Your assignment: Using the data below, restate exactly every line from the one with "AVERAGE | budget: 357.79 -> 135.76" up to and including the one with "column budget | formula: [gt_error_loc] * 1.15". No picture belongs in it.

**** Data under study ****

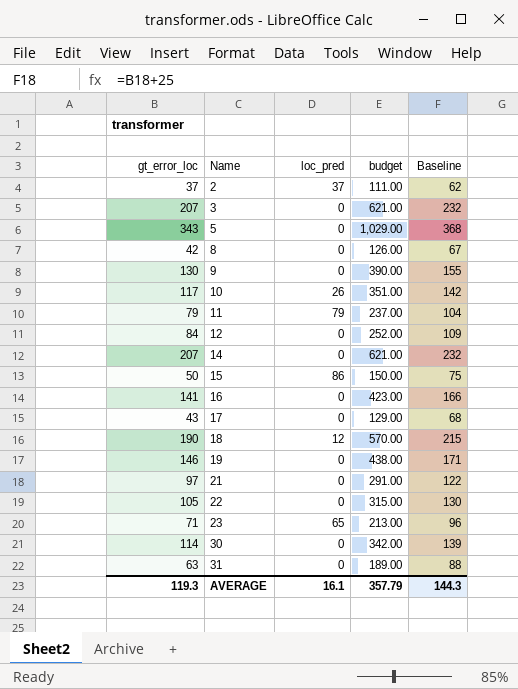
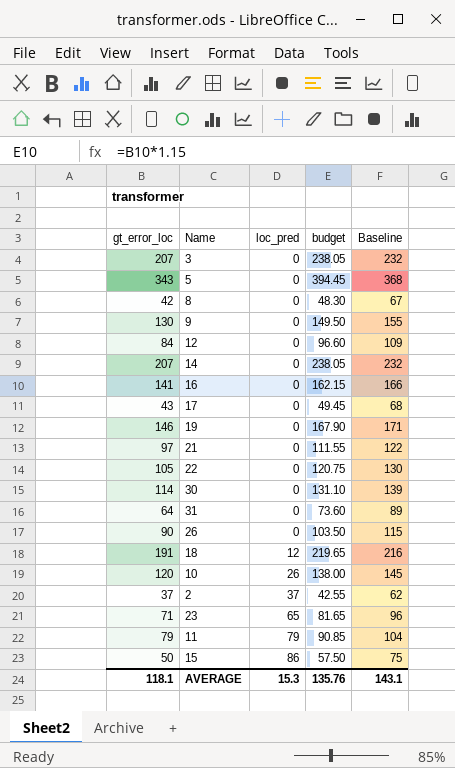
row order: Name ascending -> loc_pred ascending
column budget | formula: [gt_error_loc] * 3 -> [gt_error_loc] * 1.15
31 | gt_error_loc: 63 -> 64
31 | Baseline: 88 -> 89
row 26: none -> 90 | 0 | 103.50 | 115
18 | gt_error_loc: 190 -> 191
18 | Baseline: 215 -> 216
10 | gt_error_loc: 117 -> 120
10 | Baseline: 142 -> 145
AVERAGE | gt_error_loc: 119.3 -> 118.1
AVERAGE | loc_pred: 16.1 -> 15.3
AVERAGE | budget: 357.79 -> 135.76
AVERAGE | Baseline: 144.3 -> 143.1

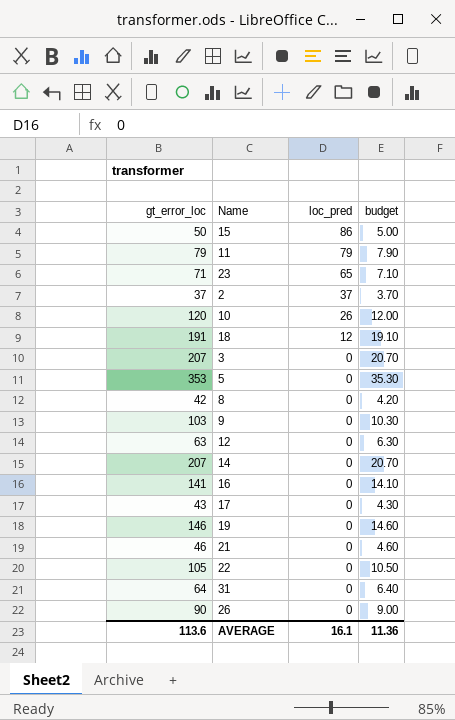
row order: loc_pred ascending -> loc_pred descending
column Baseline | formula: [gt_error_loc] + 25 -> none
column budget | formula: [gt_error_loc] * 1.15 -> [gt_error_loc] * 0.1
row 30: 114 | 0 | 131.10 | 139 -> none
5 | gt_error_loc: 343 -> 353
9 | gt_error_loc: 130 -> 103
12 | gt_error_loc: 84 -> 63
21 | gt_error_loc: 97 -> 46
AVERAGE | gt_error_loc: 118.1 -> 113.6
AVERAGE | loc_pred: 15.3 -> 16.1
AVERAGE | budget: 135.76 -> 11.36

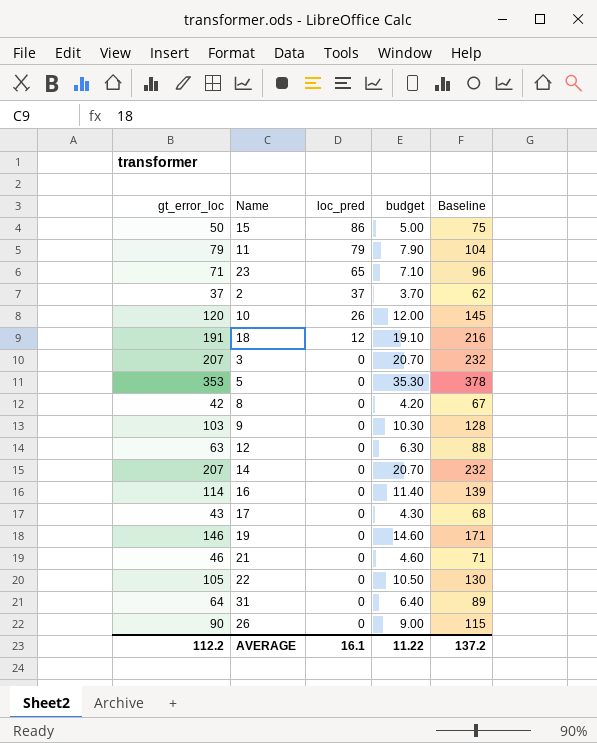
column Baseline | formula: none -> [gt_error_loc] + 25
16 | gt_error_loc: 141 -> 114
16 | budget: 14.10 -> 11.40
AVERAGE | gt_error_loc: 113.6 -> 112.2
AVERAGE | budget: 11.36 -> 11.22

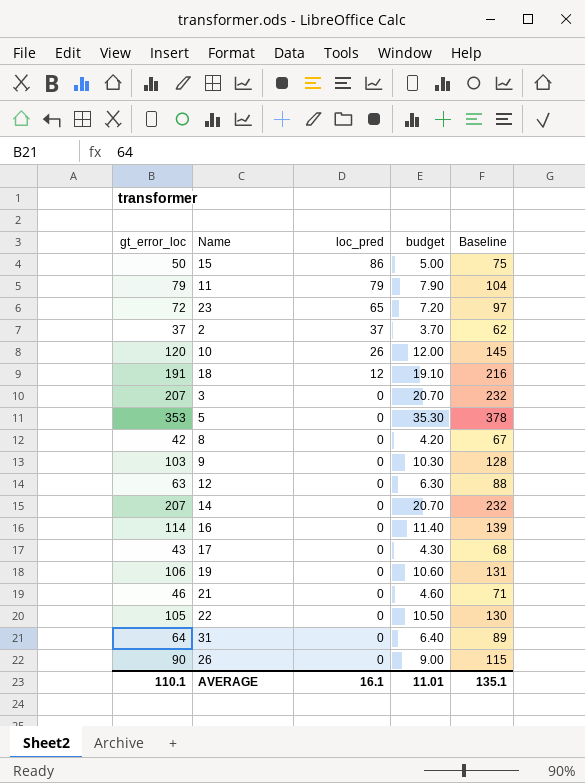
23 | gt_error_loc: 71 -> 72
23 | budget: 7.10 -> 7.20
23 | Baseline: 96 -> 97
19 | gt_error_loc: 146 -> 106
19 | budget: 14.60 -> 10.60
19 | Baseline: 171 -> 131
AVERAGE | gt_error_loc: 112.2 -> 110.1
AVERAGE | budget: 11.22 -> 11.01
AVERAGE | Baseline: 137.2 -> 135.1

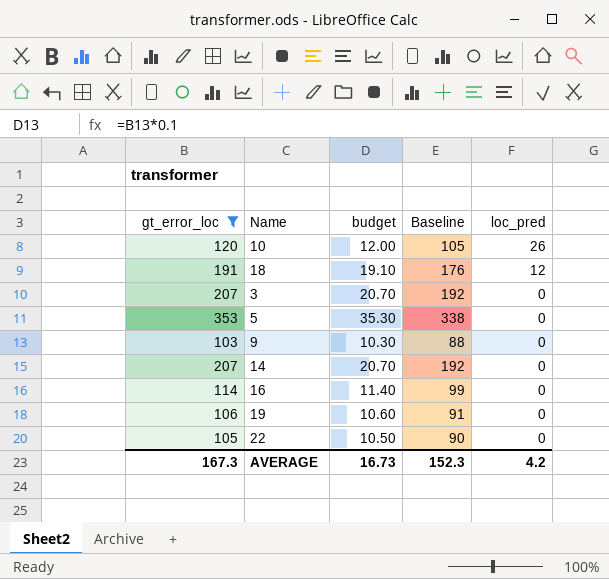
filter: none -> gt_error_loc >= 103
column Baseline | formula: [gt_error_loc] + 25 -> [gt_error_loc] - 15
column loc_pred | position: 3 -> 5
AVERAGE | gt_error_loc: 110.1 -> 167.3
AVERAGE | budget: 11.01 -> 16.73
AVERAGE | Baseline: 135.1 -> 152.3
AVERAGE | loc_pred: 16.1 -> 4.2

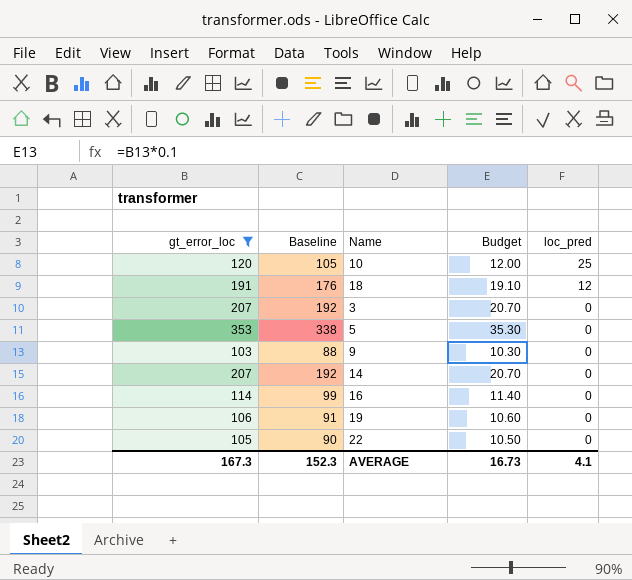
column Baseline | position: 4 -> 2
column name: budget -> Budget
10 | loc_pred: 26 -> 25
AVERAGE | loc_pred: 4.2 -> 4.1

****

Final answer:
AVERAGE | budget: 357.79 -> 135.76
AVERAGE | Baseline: 144.3 -> 143.1

row order: loc_pred ascending -> loc_pred descending
column Baseline | formula: [gt_error_loc] + 25 -> none
column budget | formula: [gt_error_loc] * 1.15 -> [gt_error_loc] * 0.1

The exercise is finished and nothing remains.